Here is an analogy that may help you understand the various distinctions: the human mind comprises the brain and all its workings — memory, perception, reason, the stew of hormones that results in our emotions. It is, in other words, the “hardware” of human existence. The human soul is what governs the human hardware — the “software” of human existence, our very own “operating system,” unique to each of us. The human spirit is the “electricity” that animates us.

According to the Bible, there is a whole world of spiritual beings that is usually unavailable to human perception — angels, daemons, devils, ghosts, and other spirits. Today, rational, intelligent, Enlightenment-reared adults tend to shrug off the possibility that a whole world of spiritual beings might lie just beyond our everyday experience.

But because we avoid thinking about it, does that mean it’s not there? Here is an true story: late in 1982, my younger sister Katy, then 23 years old, died of brain cancer. The cancer caused no change in Katy’s personality or intelligence, but it destroyed her short-term memory: you could tell her the same joke 50 times in a row and she’d laugh just as hard each time she heard the joke, never having heard it before. A few days before Katy died, I was sitting talking to her when she suddenly stopped talking to me and started talking to someone invisible who was standing behind me and to my right. She answered questions: “Yes . . . no . . . blue,” and so forth. Then she turned to me and said, “Someone came in.” Cautiously I replied, “I noticed that.” “They told me I’m going home soon.” Faintly, I asked, “Do you want to?” “Not yet,” she said. “Then don’t, until you’re ready.” And then Katy forgot the conversation and started talking about someone else.

A determined debunker will say that Katy experienced a hallucination caused by her cancer. Until the day I die, I will believe that she saw an angel — and, furthermore, that the angel was sent as much for my benefit as for hers, since she almost instantly forgot the whole thing.

The ancient Hebrews had no conception of a soul, but believed that one’s spirit does survive individual death. The ancient Greeks believed that it is one’s soul that survives one’s death. Both Judaism and Christianity teach, in the words of the Nicene Creed, that we are to “look for the resurrection of the dead.” . . . Personally, the resurrection of the dead is the part that I have trouble with; it doesn’t make sense to me.

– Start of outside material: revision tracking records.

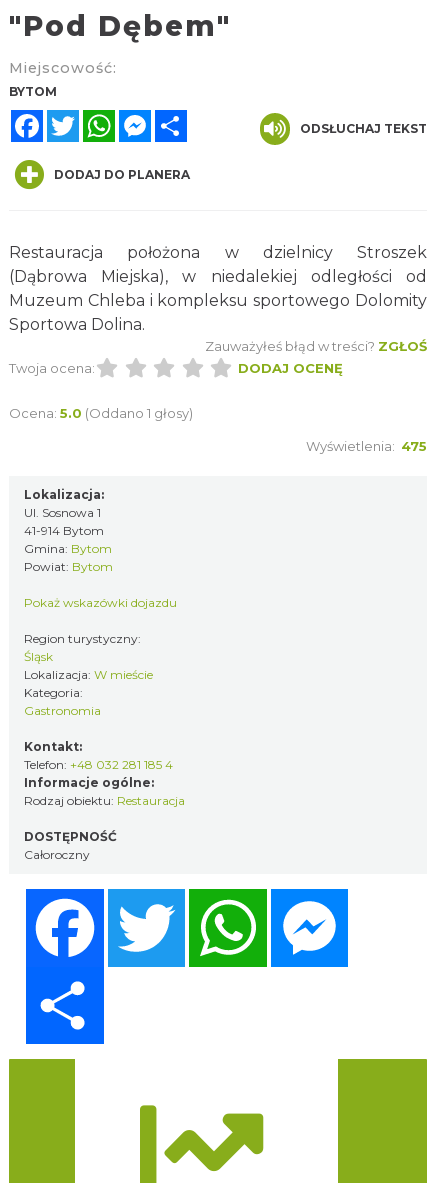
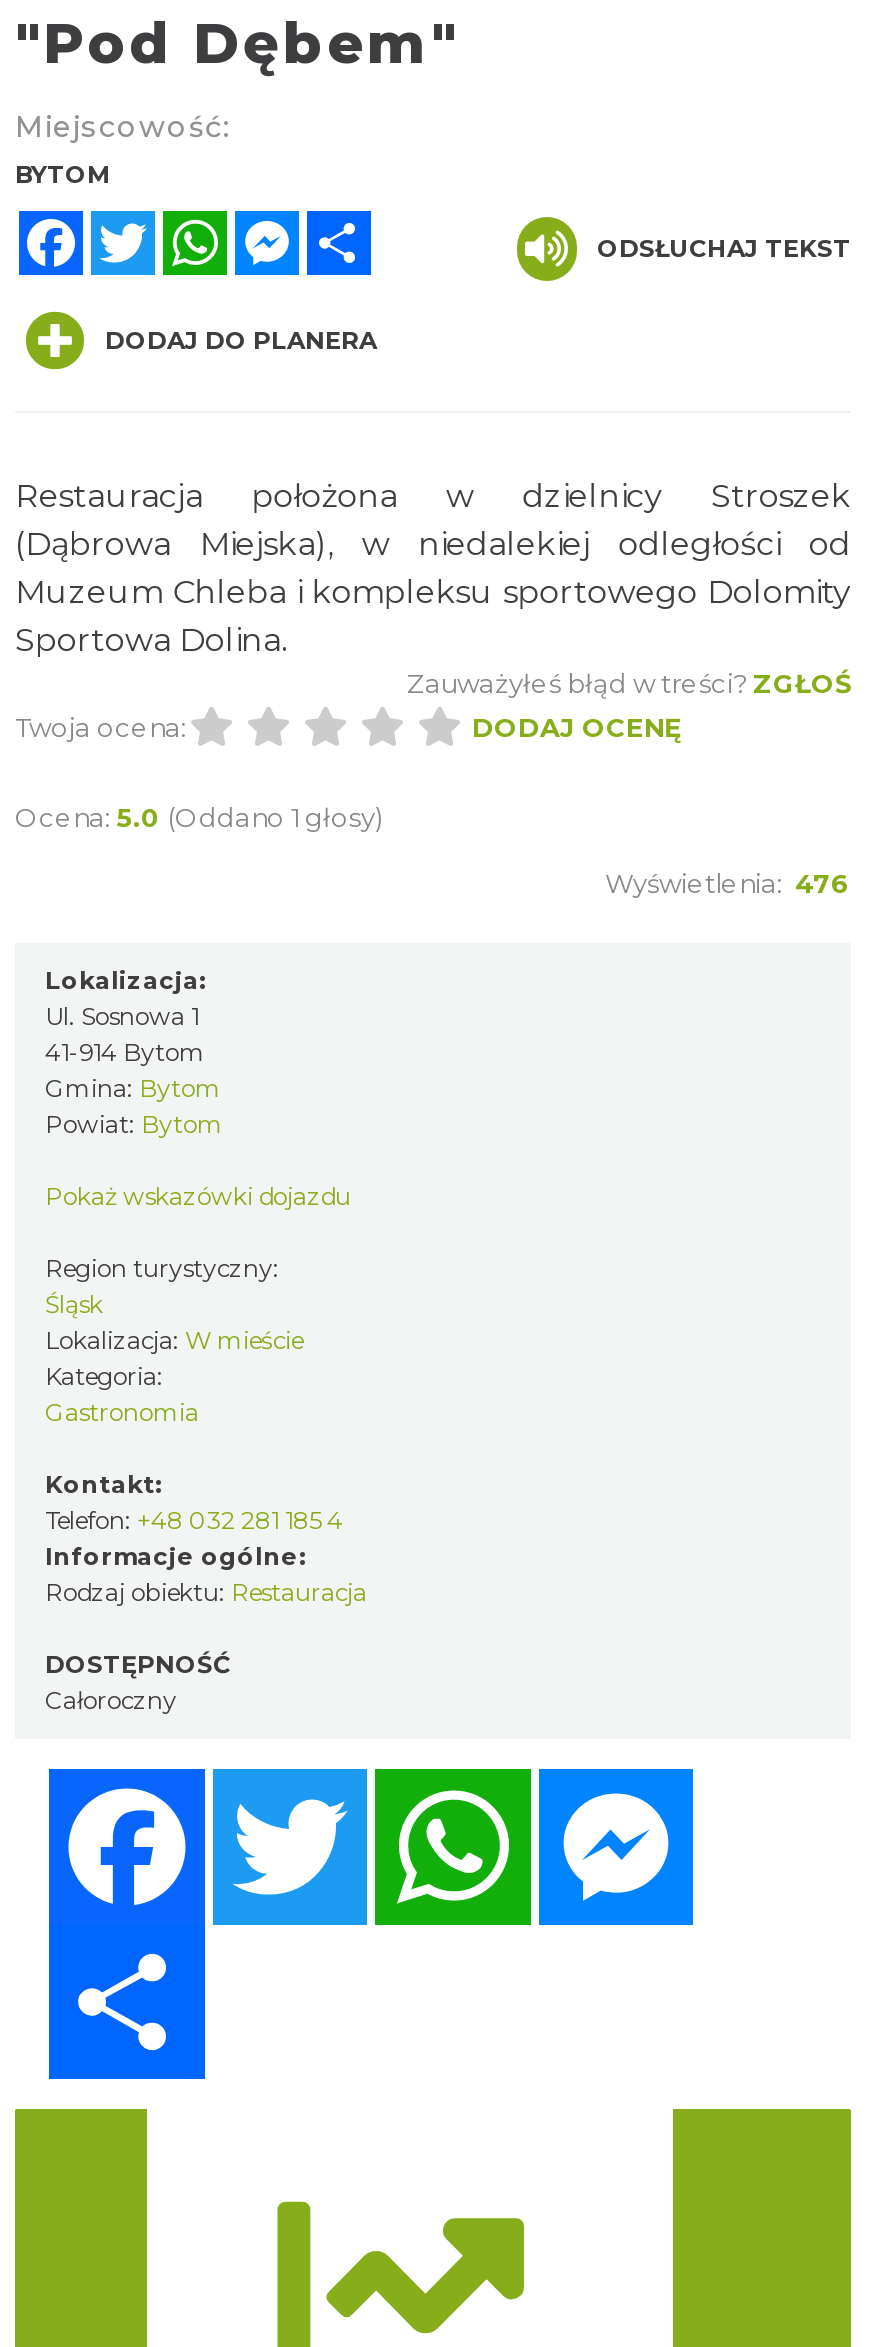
[306,438,427,454] Wyświetlenia: 475 -> [605,867,851,899] Wyświetlenia: 476

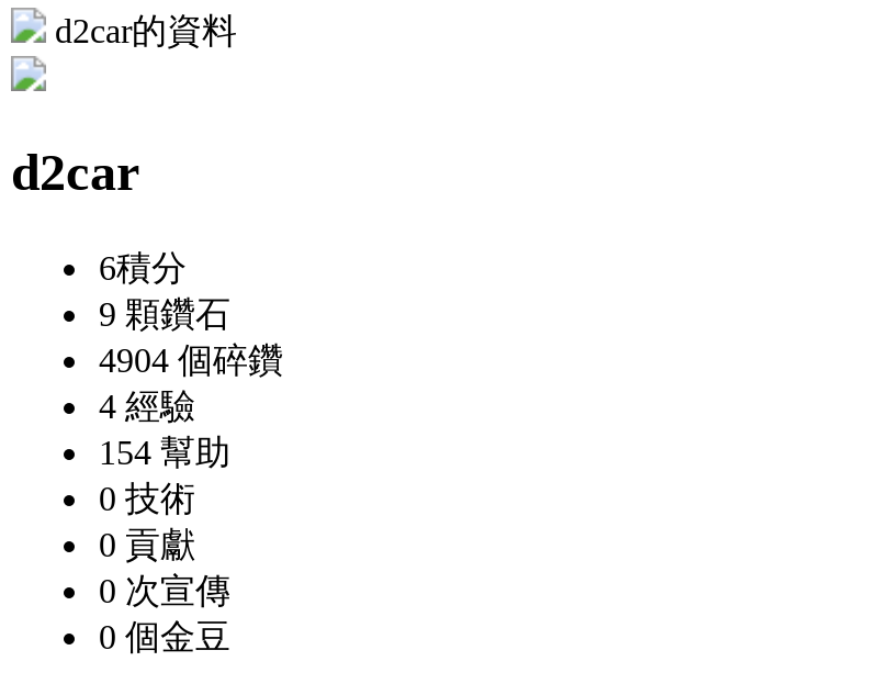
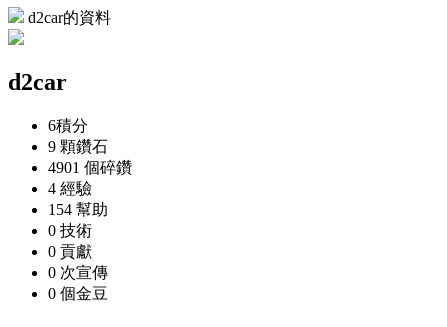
[99,341,283,378] 4904 個碎鑽 -> [48,159,132,176] 4901 個碎鑽

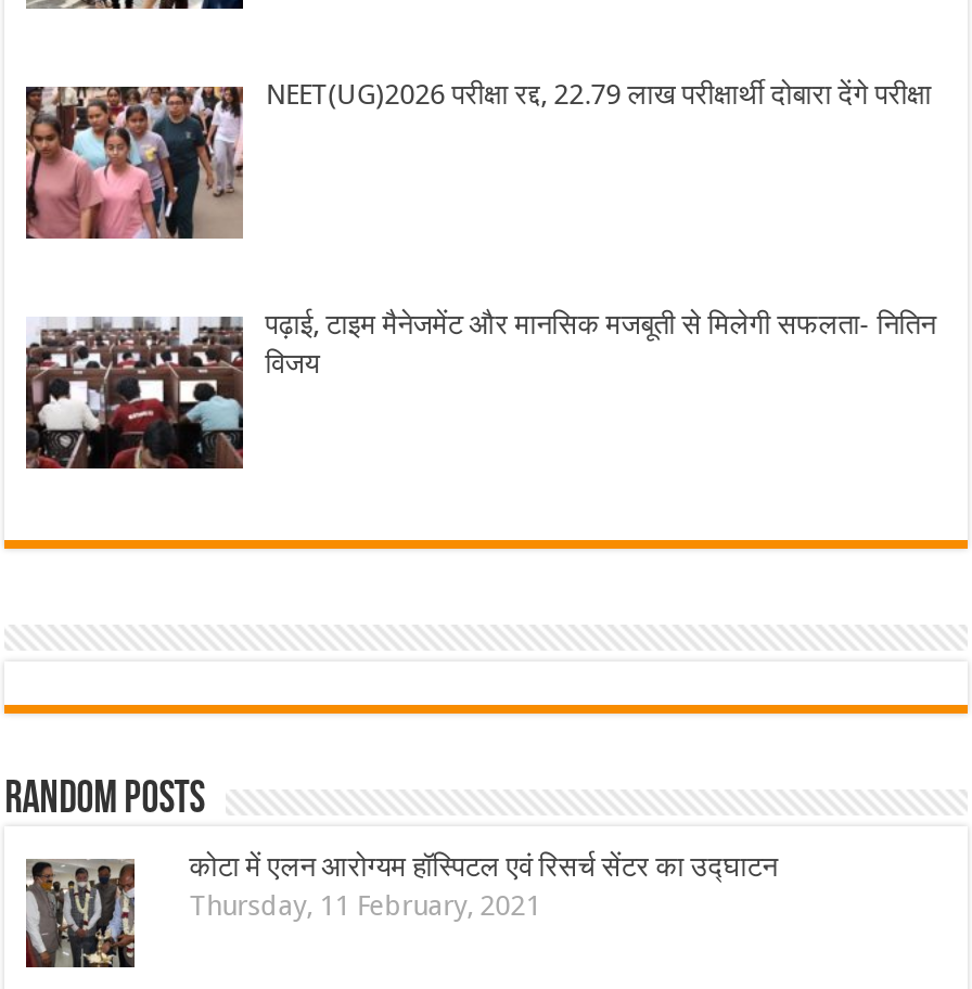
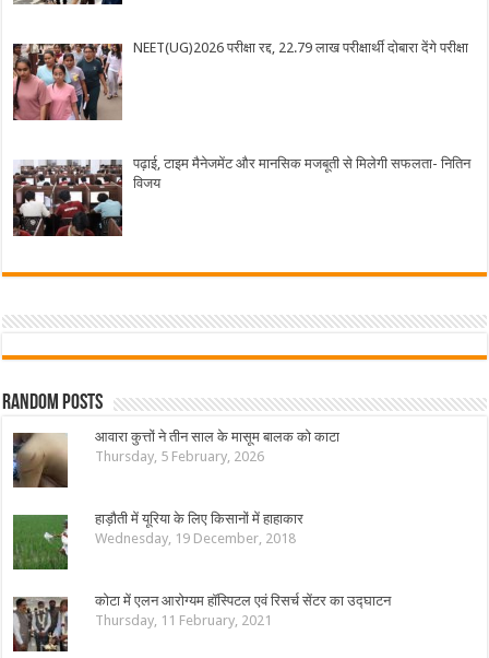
none -> [12,510,304,571] [image] | हाड़ौती में यूरिया के लिए किसानों में हाहाकार | Wednesday, 19 December, 2018
none -> [13,428,340,487] [image] | आवारा कुत्तों ने तीन साल के मासूम बालक को काटा | Thursday, 5 February, 2026

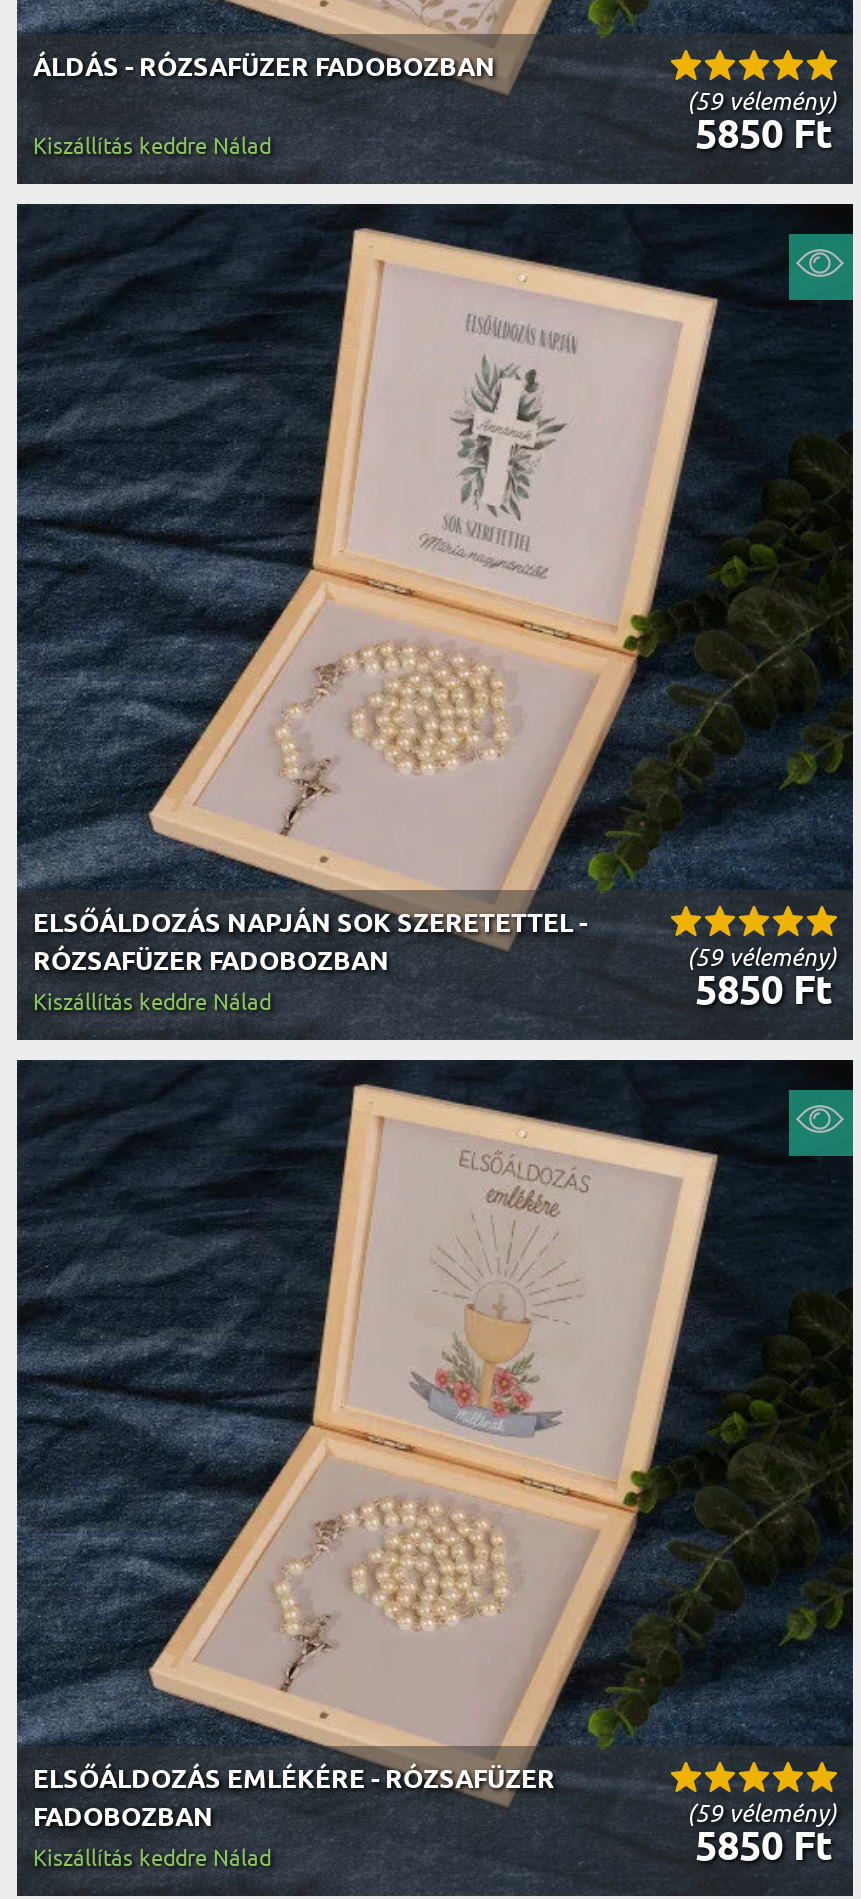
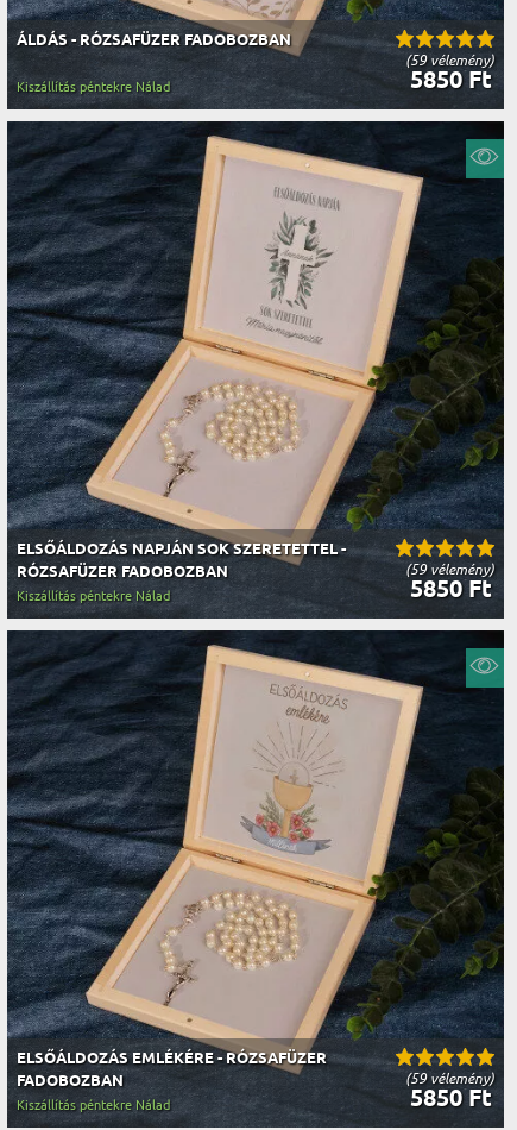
[33,132,271,160] Kiszállítás keddre Nálad -> [17,79,170,95] Kiszállítás péntekre Nálad
[33,988,271,1016] Kiszállítás keddre Nálad -> [17,588,170,604] Kiszállítás péntekre Nálad
[33,1844,271,1872] Kiszállítás keddre Nálad -> [17,1097,170,1113] Kiszállítás péntekre Nálad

But thanks to the personal experience I described a moment ago, I believe that there is some other plane or dimension (or planes or dimensions) of existence not usually available to human senses. It is from this other plane-or-dimension that we encounter ghosts, daemons, poltergeists, and strange appearances and disappearances (some famous examples are Caspar Hauser, the farmer who disappeared from his field as his son watched, and the man who vanished while walking around his horse).

Every weird experience on record can be explained away by a determined skeptic. But eventually one has to ask the skeptic: How many thousands of unexplained phenomena, witnessed by people who are not easily proven foolish, mad, deluded, or hallucinating, will it take before you admit that Occam’s Razor might apply to you too?